Hier einmal eine für mich zentrale Aussage in dem ganzen Desaster:

„Der derzeitige Workaround, damit die Händler-Terminals die betroffenen Karten wieder akzeptieren, ist nur ein Downgrade vom sicheren EMV-Verfahren auf die alten, unsicheren Verfahren. Dazu werden alle „TA-7.0“-Terminals von den jeweiligen Netzbetreibern umkonfiguriert, damit diese die Karten nicht mehr per EMV-Anwendung ansprechen, sondern über die Anwendungen „electronic cash ecc“ oder die magnetstreifenbasierten Anwendung „electronic cash Spur 2“ authentisieren.
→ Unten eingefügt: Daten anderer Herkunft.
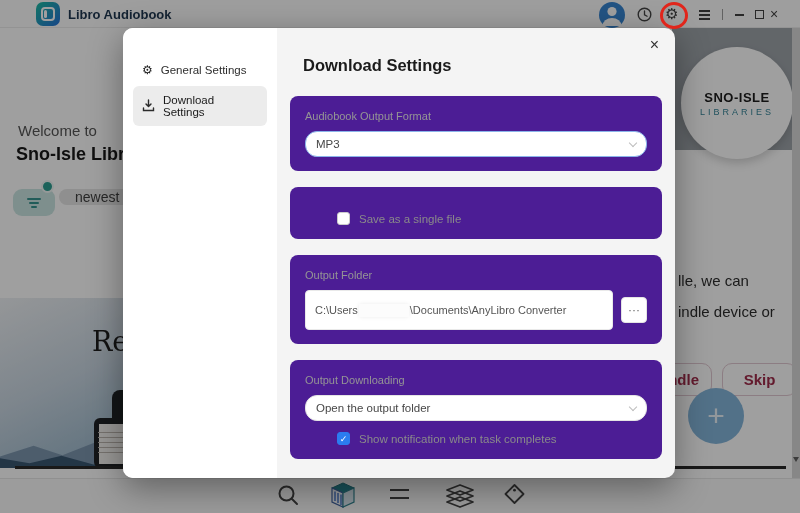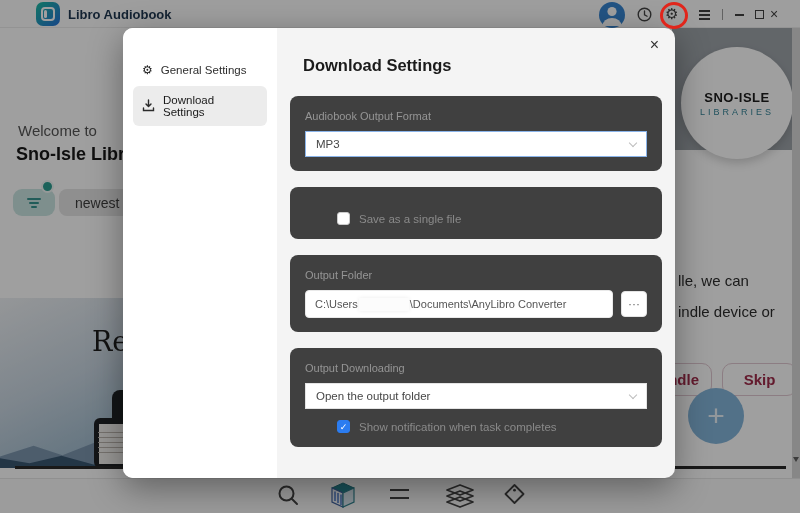"Audiobook Output Format" .card { background: #404040 -> #4c1d95 }
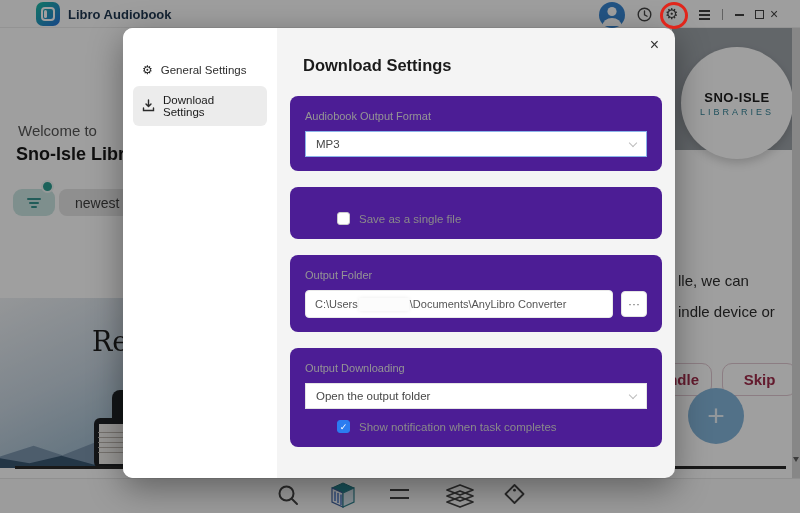"MP3" .select { border-radius: 0 -> 12px }
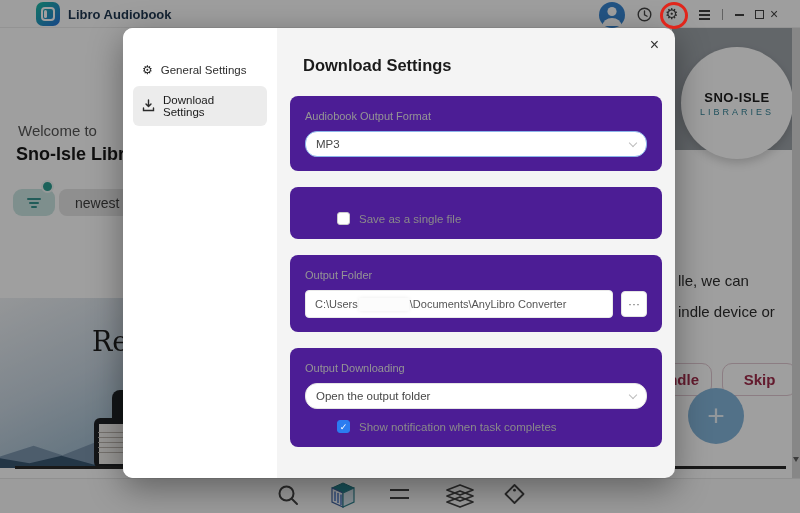"newest" .sort-chip { height: 27px -> 16px }
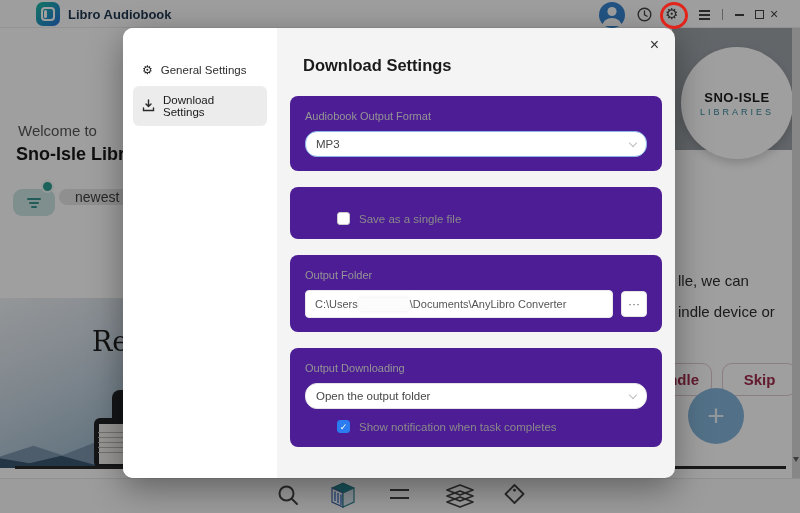"C:\Users" .path-input { height: 28px -> 40px }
Gerade den Magnetstreifen wollte man aber mittelfristig ablösen, um beispielsweise Skimming-Angriffe abzuwehren.(http://www.heise.de/security/meldung/Desaster-mit-EC-Karten-kann-teuer-werden-896988.html)

Eine große deutsche Bank schreibt dazu in ihrer Kundeninformation:

„Es besteht keinerlei Sicherheitsproblem für Ihr Konto und Ihre Karte.“

So so.Vielleicht bin ich ja doof – Ich lese aus der ersten Pressemitteilung übersetzt etwa folgendes heraus: Ihre Karte hat ein Schloss mit einem Sicherheitsschlüssel und eines mit einem Schlüsselbart. Das Schloss mit dem Sicherheitsschlüssel passt nicht mehr zu gängigen Schlüsseln, die es öffnen sollen, deswegen wird nur noch das Schloss für die Bartschlüssel verwendet.
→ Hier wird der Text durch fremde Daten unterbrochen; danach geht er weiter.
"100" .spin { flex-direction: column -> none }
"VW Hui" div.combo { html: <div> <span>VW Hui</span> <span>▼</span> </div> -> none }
Das ist für die zitierte Bank kein Sicherheitsproblem. Spannend.

Fehler können überall vorkommen – wobei man sich schon darüber streiten kann, wie ein derartiger Programmierlapsus sämtliche Kontrollgremien und Prüfverfahren der deutschen Kreditwirtschaft passieren konnte. Wenn ich im Unterricht oder bei einer Klausurkorrektur einen solchen Fehler mache, rudere ich zurück und biege das u.U. auf Kosten meiner Autorität wieder hin. Auf jeden Fall kläre ich die Lerngruppe aber über die Folgen des Fehlers auf. Sich hinzustellen und quasi zu behaupten, alles sei wieder absolut in Ordnung empfinde ich als einen Angriff auf meine Intelligenz.

Wir brauchen kein Wissen mehr. Das stört nur beim Programmieren. Es ist vielleicht wirklich besser, wenn wir SuS mit den Kompetenzen ausstatten, sich die Lösungen für künftige Probleme zusammenzugooglen und zusammenzunetzwerken. Das hilft vor allen Dingen immer dann, wenn man etwas Neues entwickelt. Unglaublich.